Quick start: Identity resolution

Quick start: Identity resolution

Dec 20, 2024

10 min read; ~1 hour to complete

Amperity Customer Data Cloud specializes in using AI to turn raw data into a growing library of robust unified datasets and durable customer profiles that are available to support all of your brand’s use cases.

By the end of this guide you will know how to do the following:

  1. Sync data from your Databricks account to Amperity.

  2. Apply semantic tags to your data sources using AmpAI.

  3. Build an identity graph that links disparate profile records together using a unique and persistent identifier.

  4. Sync unified tables from Amperity to your Databricks account.

Quick Start data model

The following diagram shows the data model for the sample data that is part of the Amperity Quick Start. Color coded sections identify which groups of tables are associated with source customer profiles, stitched domain tables, and unified tables.
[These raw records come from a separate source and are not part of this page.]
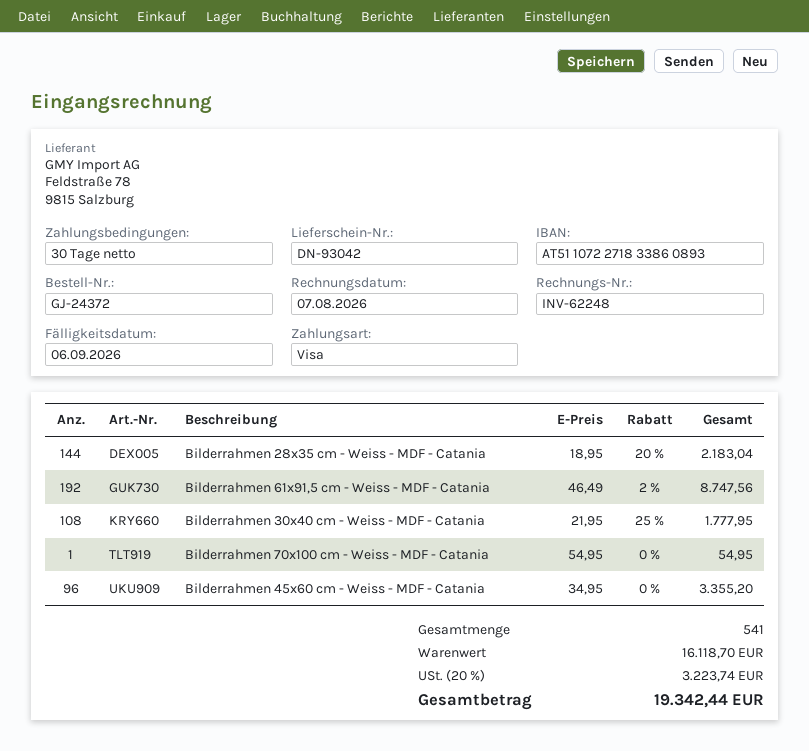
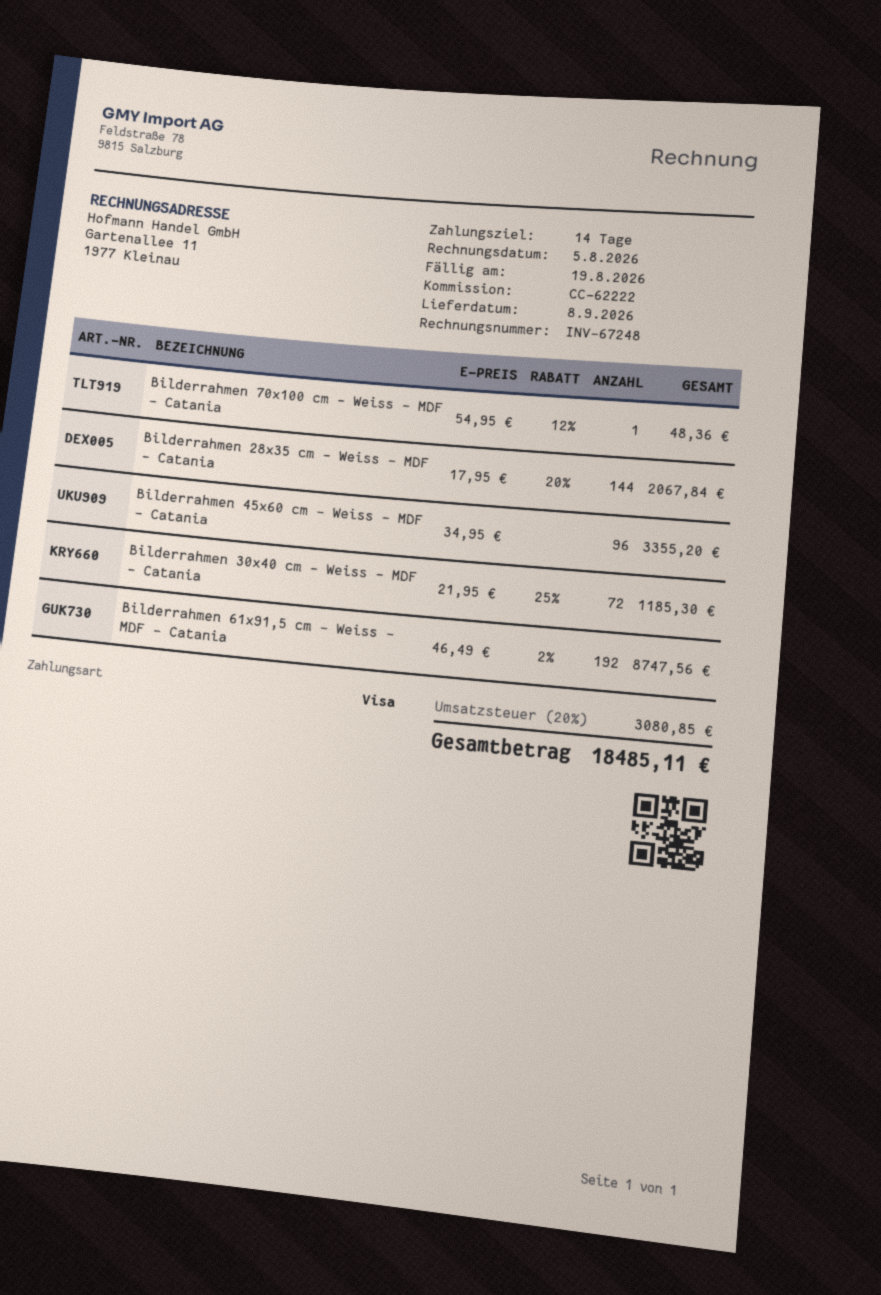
invoice number: INV-62248 -> INV-67248
invoice date: 2026-08-07 -> 2026-08-05
payment terms: 30 days -> 14 days
due date: 2026-09-06 -> 2026-08-19
Bilderrahmen 28x35 cm - Weiss - MDF - Catania: 144 x 18.95 - 20% = 2183.04 -> 144 x 17.95 - 20% = 2067.84
Bilderrahmen 30x40 cm - Weiss - MDF - Catania: 108 x 21.95 - 25% = 1777.95 -> 72 x 21.95 - 25% = 1185.30
Bilderrahmen 70x100 cm - Weiss - MDF - Catania: 1 x 54.95 = 54.95 -> 1 x 54.95 - 12% = 48.36
tax: 20% = 3223.74 -> 20% = 3080.85
total: 19342.44 -> 18485.11

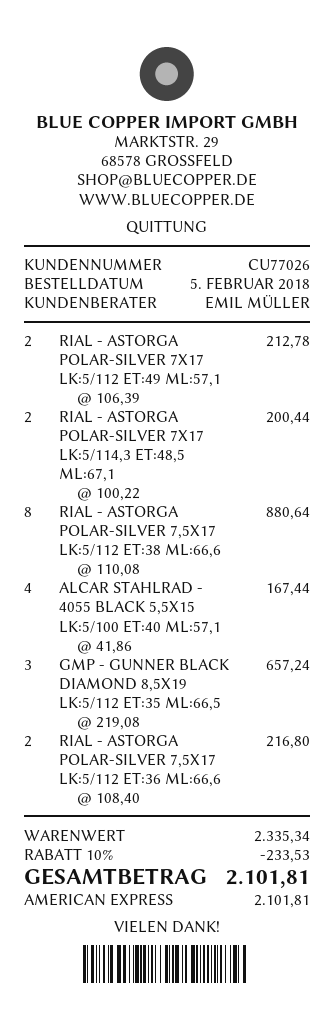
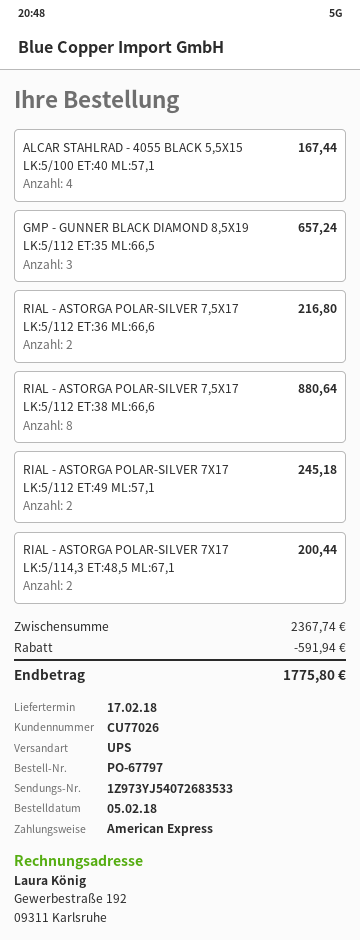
RIAL - ASTORGA POLAR-SILVER 7X17 LK:5/112 ET:49 ML:57,1: 2 for 212.78 -> 2 for 245.18
subtotal: 2335.34 -> 2367.74
discount: 233.53 -> 591.94
total: 2101.81 -> 1775.80

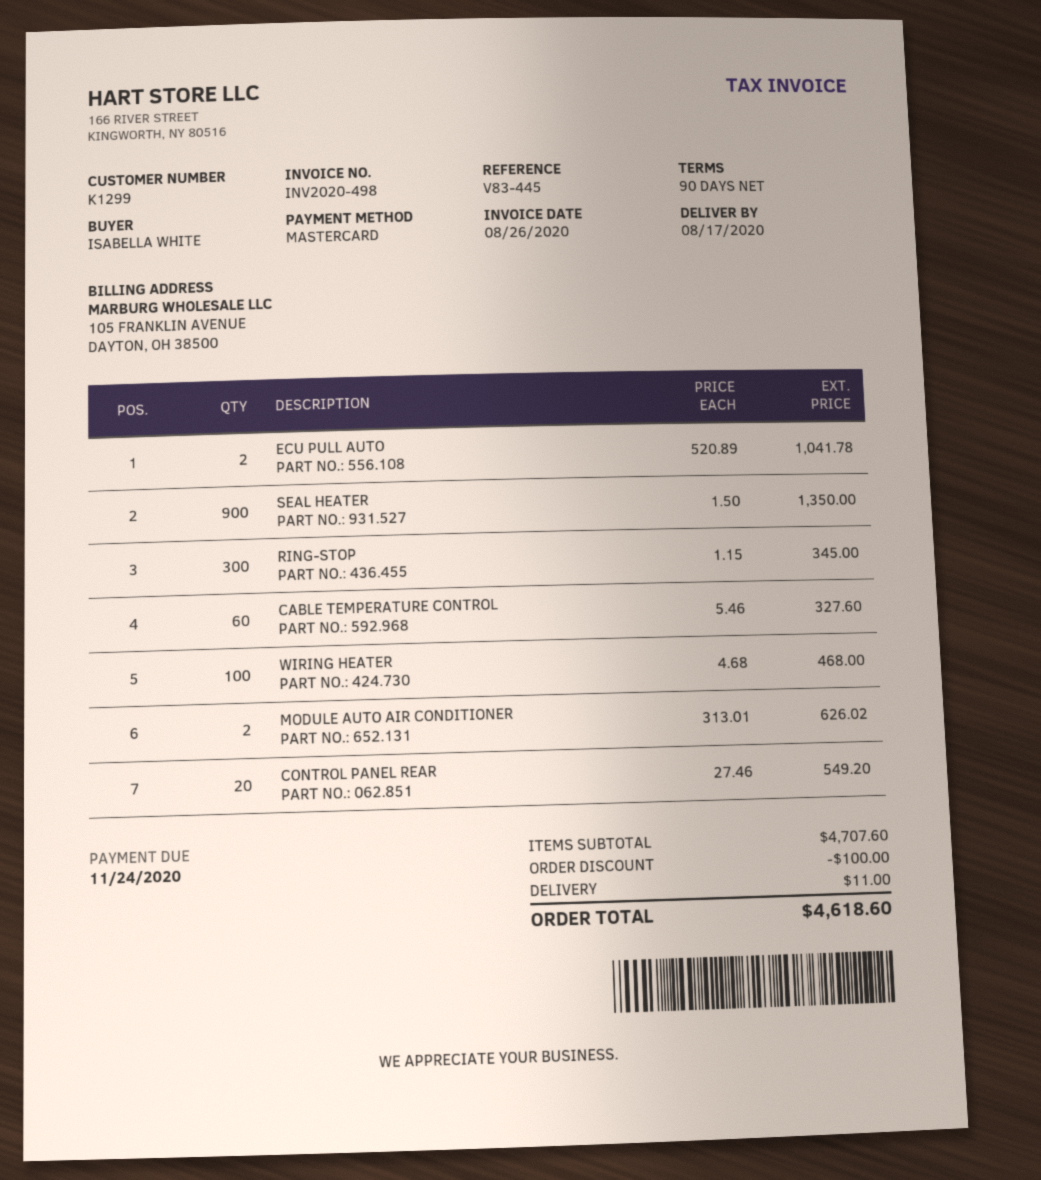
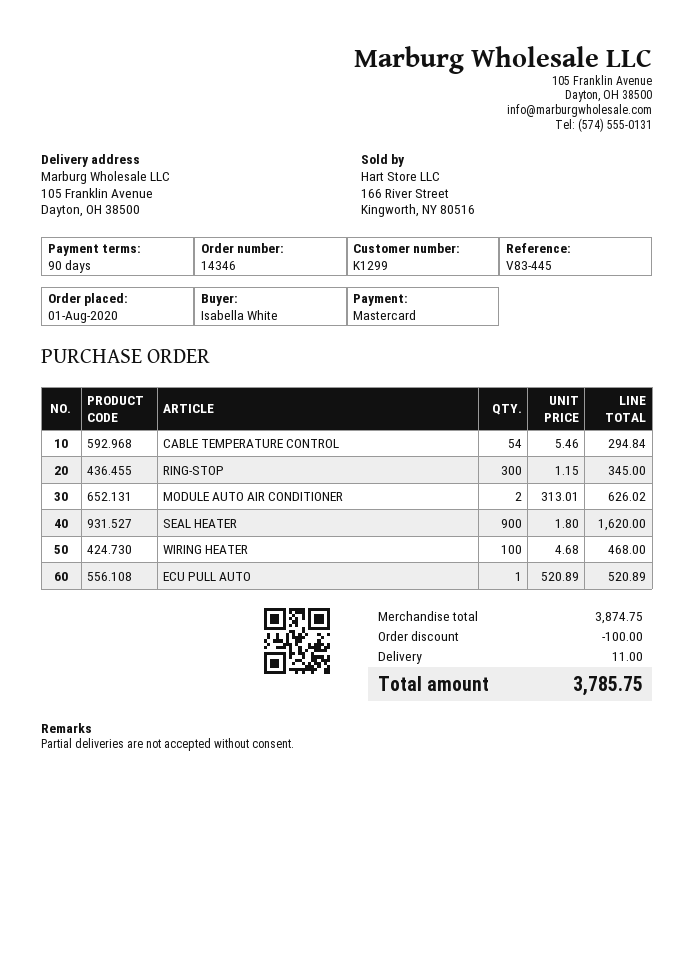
ECU PULL AUTO: 2 x 520.89 = 1041.78 -> 1 x 520.89 = 520.89
SEAL HEATER: 900 x 1.50 = 1350.00 -> 900 x 1.80 = 1620.00
CABLE TEMPERATURE CONTROL: 60 x 5.46 = 327.60 -> 54 x 5.46 = 294.84
CONTROL PANEL REAR: 20 x 27.46 = 549.20 -> none
subtotal: 4707.60 -> 3874.75
total: 4618.60 -> 3785.75

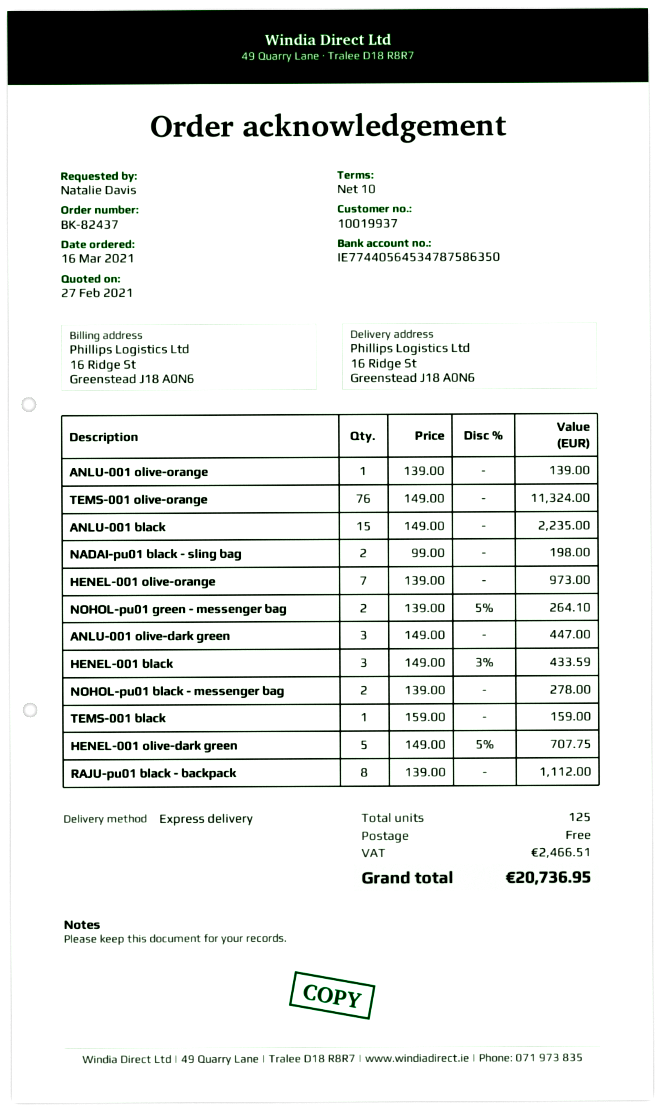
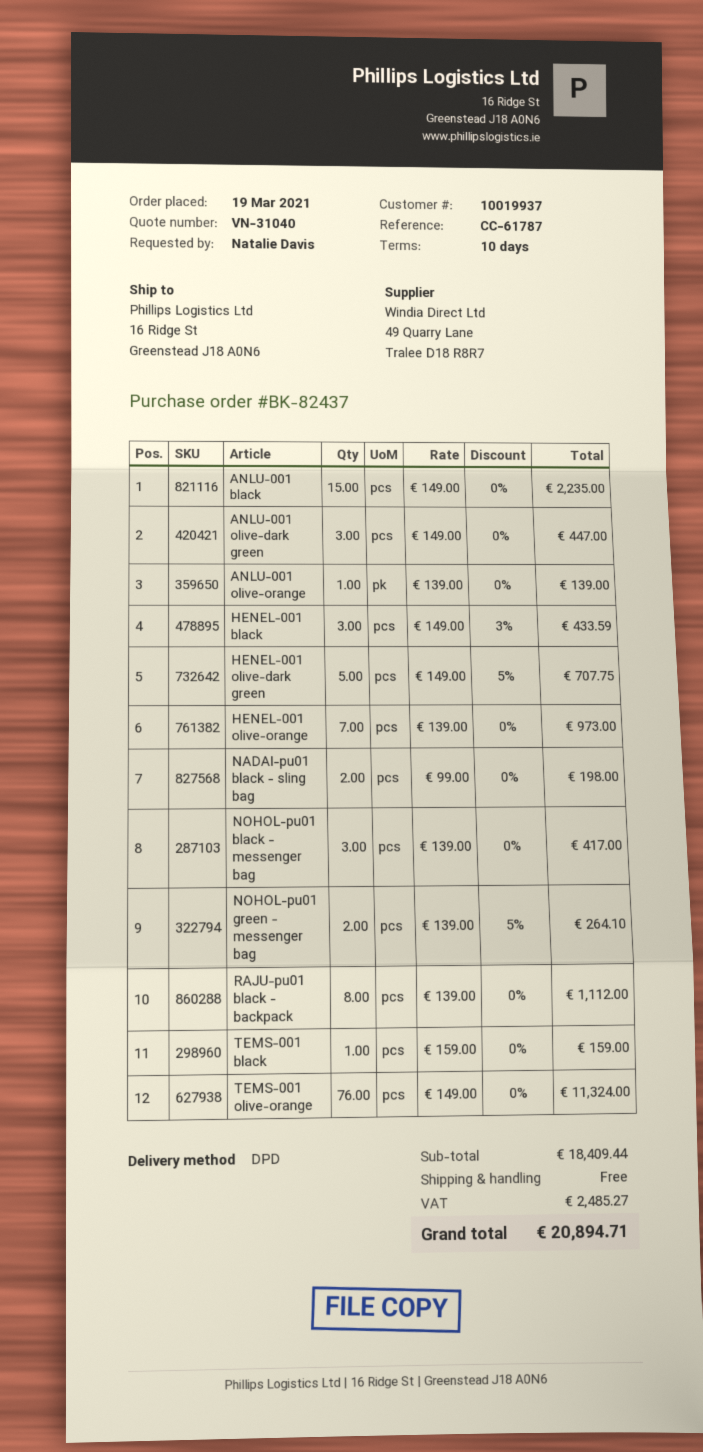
order date: 2021-03-16 -> 2021-03-19
shipping method: express -> DPD
NOHOL-pu01 black - messenger bag: 2 x 139.00 = 278.00 -> 3 x 139.00 = 417.00
tax: 2466.51 -> 2485.27
total: 20736.95 -> 20894.71

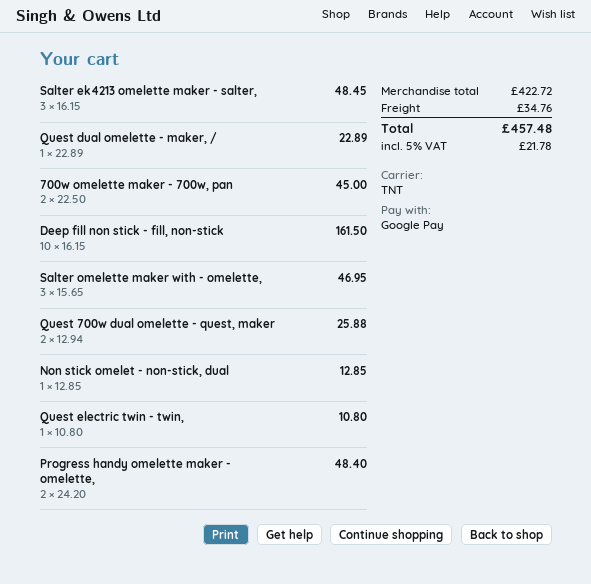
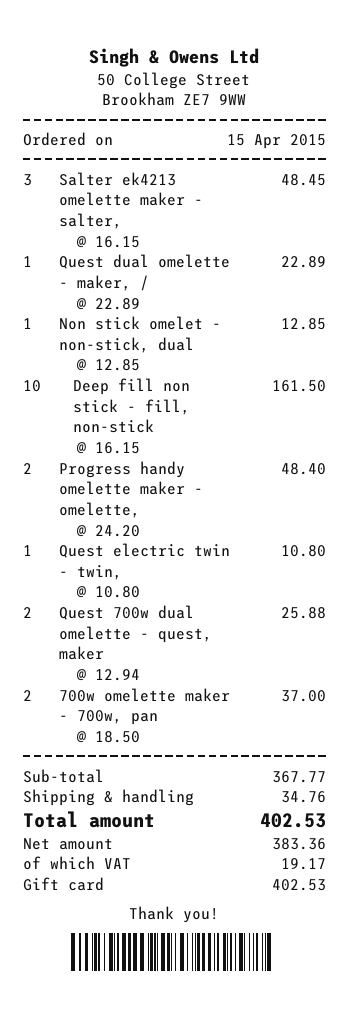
payment method: Google Pay -> gift card
700w omelette maker - 700w, pan: 2 x 22.50 = 45.00 -> 2 x 18.50 = 37.00
Salter omelette maker with - omelette,: 3 x 15.65 = 46.95 -> none
subtotal: 422.72 -> 367.77
tax: 21.78 -> 19.17
total: 457.48 -> 402.53

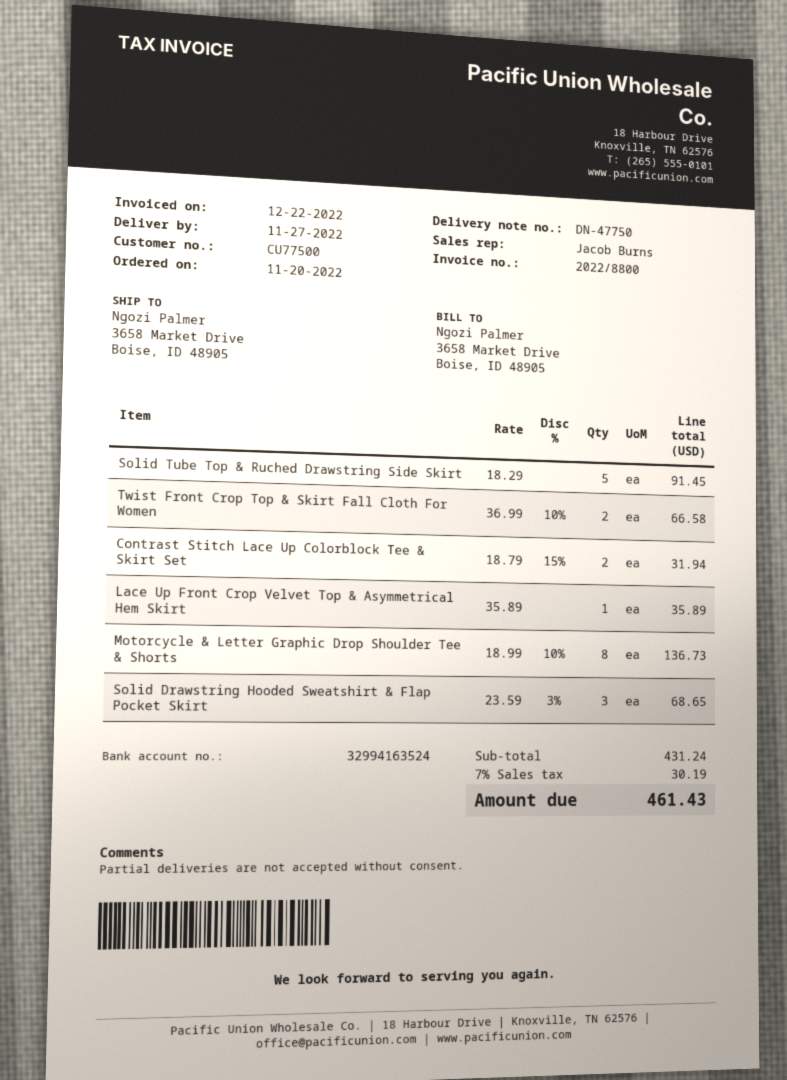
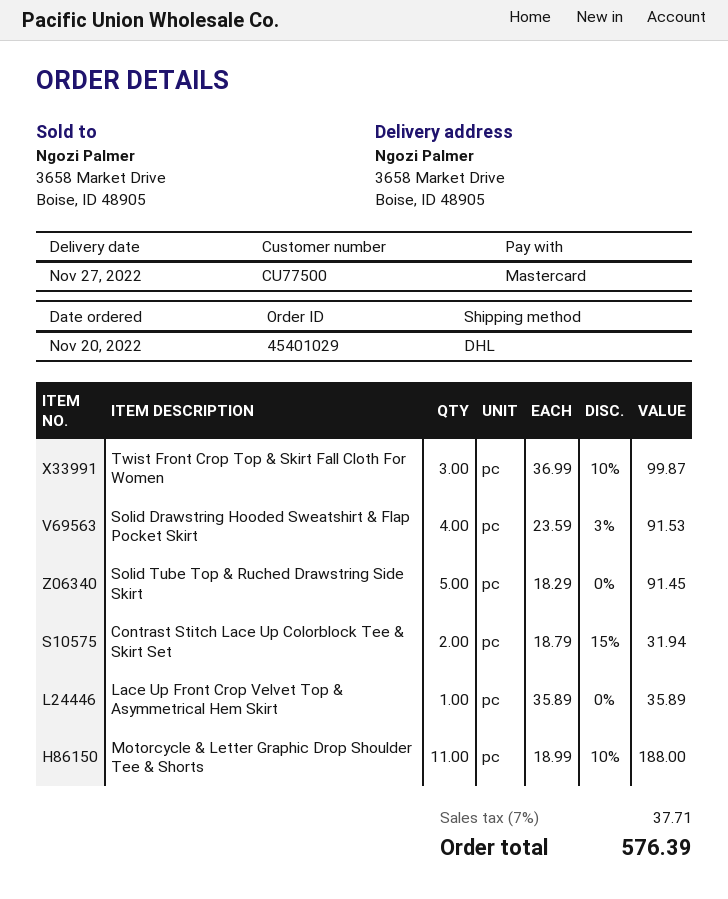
Twist Front Crop Top & Skirt Fall Cloth For Women: 2 x 36.99 - 10% = 66.58 -> 3 x 36.99 - 10% = 99.87
Motorcycle & Letter Graphic Drop Shoulder Tee & Shorts: 8 x 18.99 - 10% = 136.73 -> 11 x 18.99 - 10% = 188.00
Solid Drawstring Hooded Sweatshirt & Flap Pocket Skirt: 3 x 23.59 - 3% = 68.65 -> 4 x 23.59 - 3% = 91.53
tax: 7% = 30.19 -> 7% = 37.71
total: 461.43 -> 576.39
The sample data model for Amperity Quick Start.

Note

Click this diagram to open it in your full browser window. Click HERE to open this diagram in a new tab or right-click that link to save a copy to your computer.

Prerequisites

To follow-along with this quick start guide you will need:

  1. Access to an Amperity account.

  2. Approximately ~1 hour of time to complete all of the steps within the quick start guide.

    Note

    More time may be required if you want to sync data from your Databricks account instead of using Amperity sample data.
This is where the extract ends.